• GIVEN DATA
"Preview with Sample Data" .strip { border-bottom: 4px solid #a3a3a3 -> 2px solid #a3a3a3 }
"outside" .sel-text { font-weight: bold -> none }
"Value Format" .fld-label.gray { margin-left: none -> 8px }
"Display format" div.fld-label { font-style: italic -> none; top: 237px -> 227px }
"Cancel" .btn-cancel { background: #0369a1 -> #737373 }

...

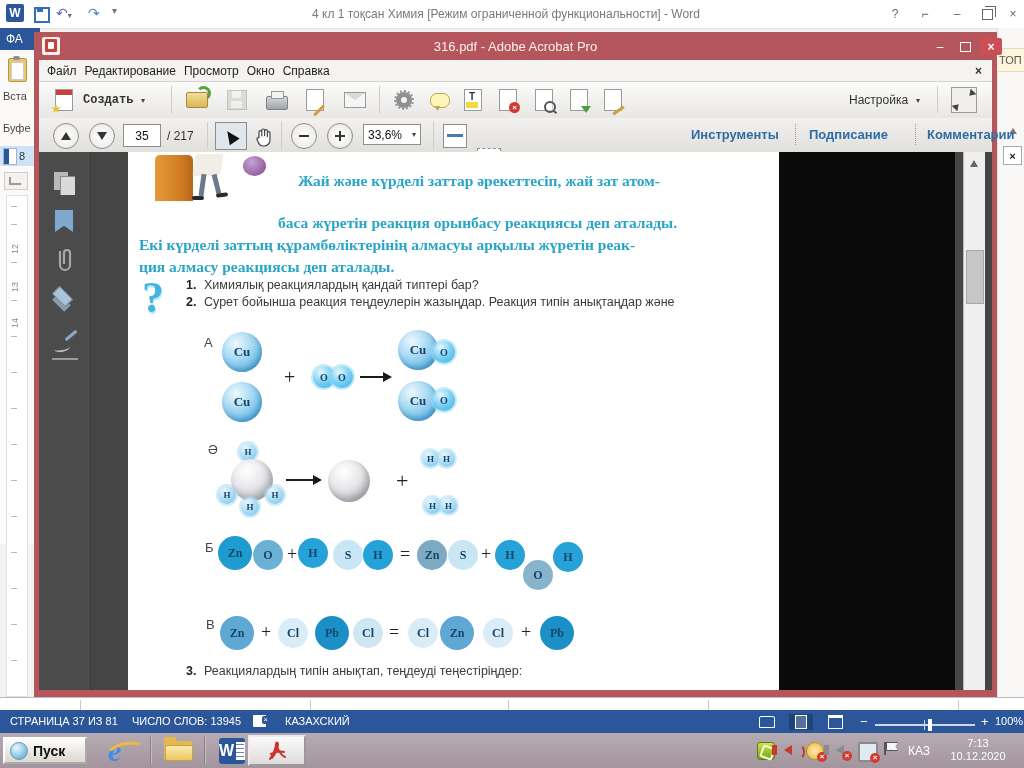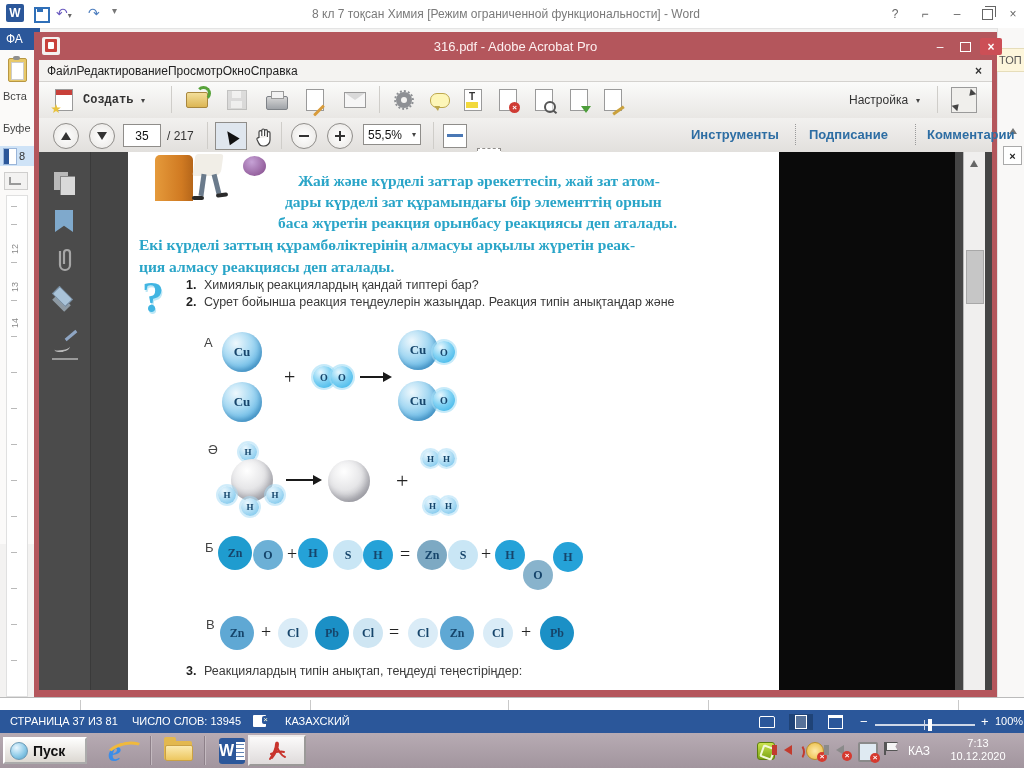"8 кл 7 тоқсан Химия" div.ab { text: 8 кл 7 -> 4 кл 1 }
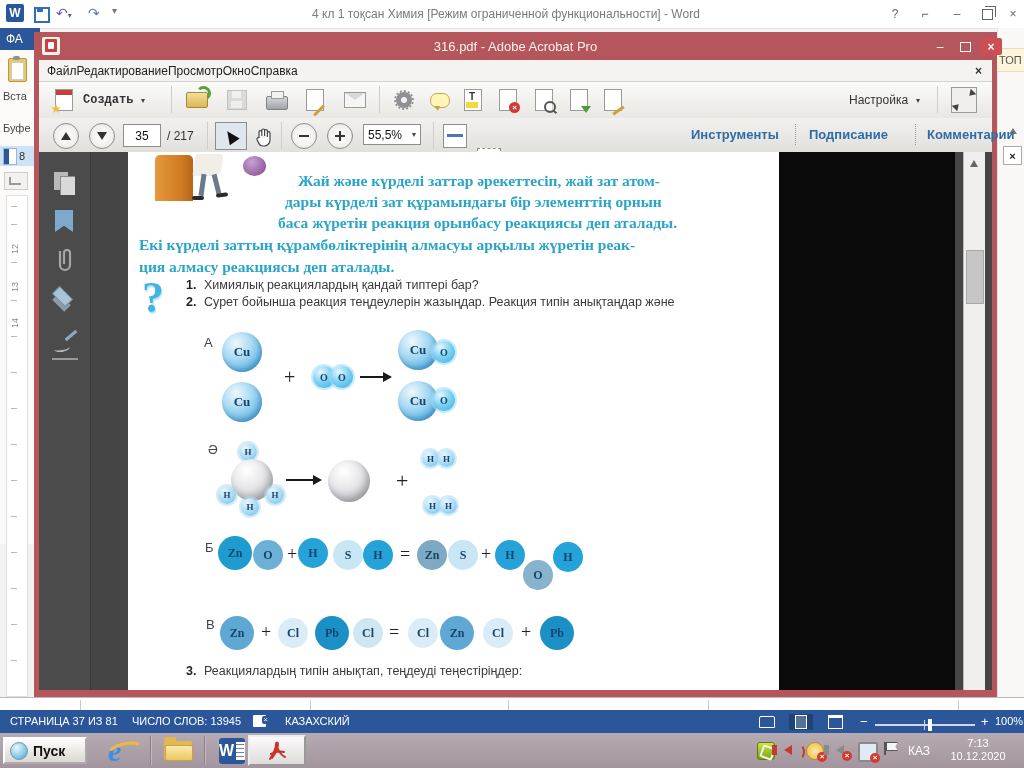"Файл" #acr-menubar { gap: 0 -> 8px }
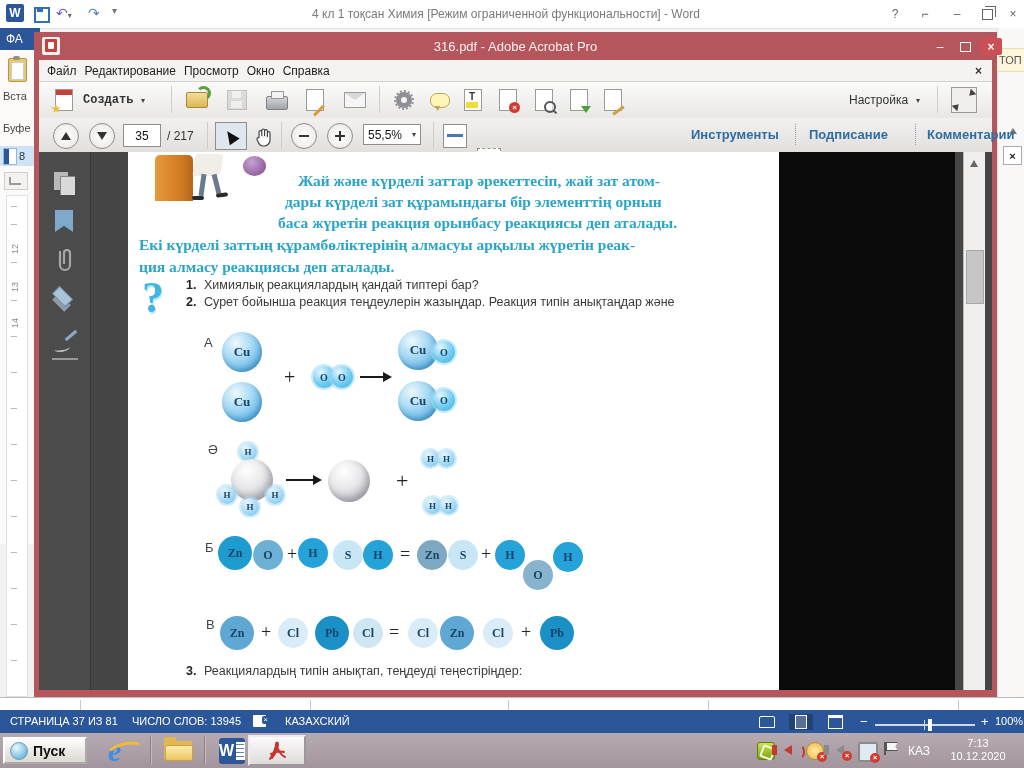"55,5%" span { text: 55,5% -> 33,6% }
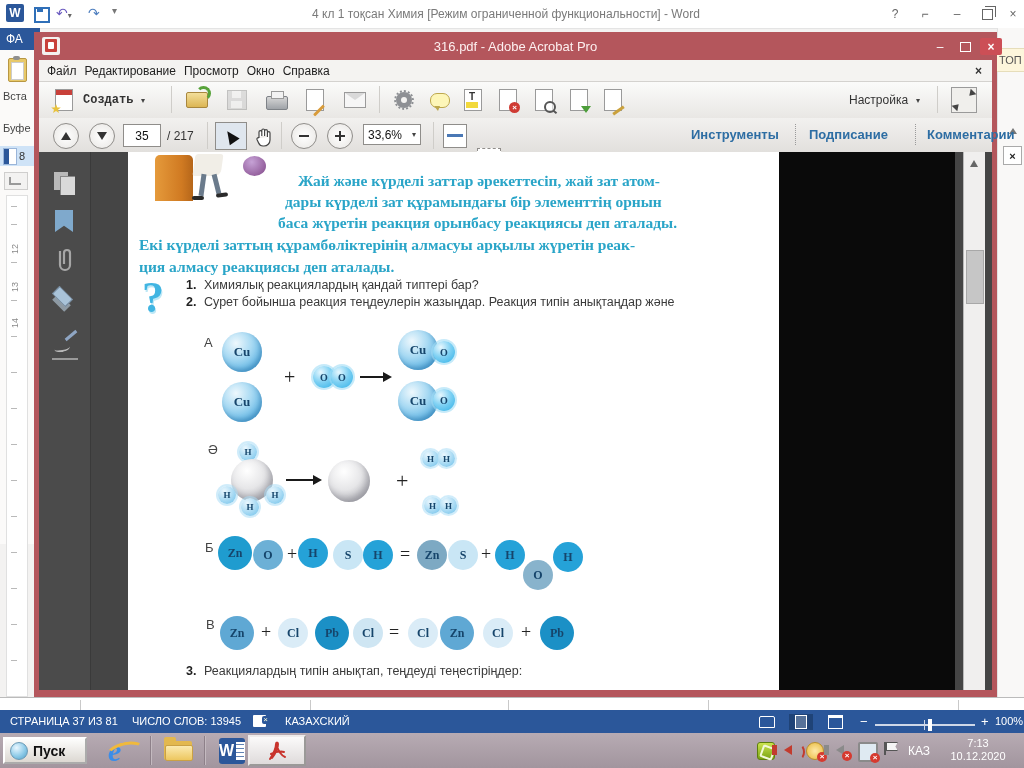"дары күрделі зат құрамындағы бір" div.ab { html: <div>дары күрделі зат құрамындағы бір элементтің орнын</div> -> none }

• TASK TO CARRY OUT
Range to print from the listing above: from the line with "text: 55,5% ->" up to and including the line with "html: <div>дары күрделі". Please print those lines exactly, with no pictures and nothing more.

• SOLUTION
"55,5%" span { text: 55,5% -> 33,6% }
"дары күрделі зат құрамындағы бір" div.ab { html: <div>дары күрделі зат құрамындағы бір элементтің орнын</div> -> none }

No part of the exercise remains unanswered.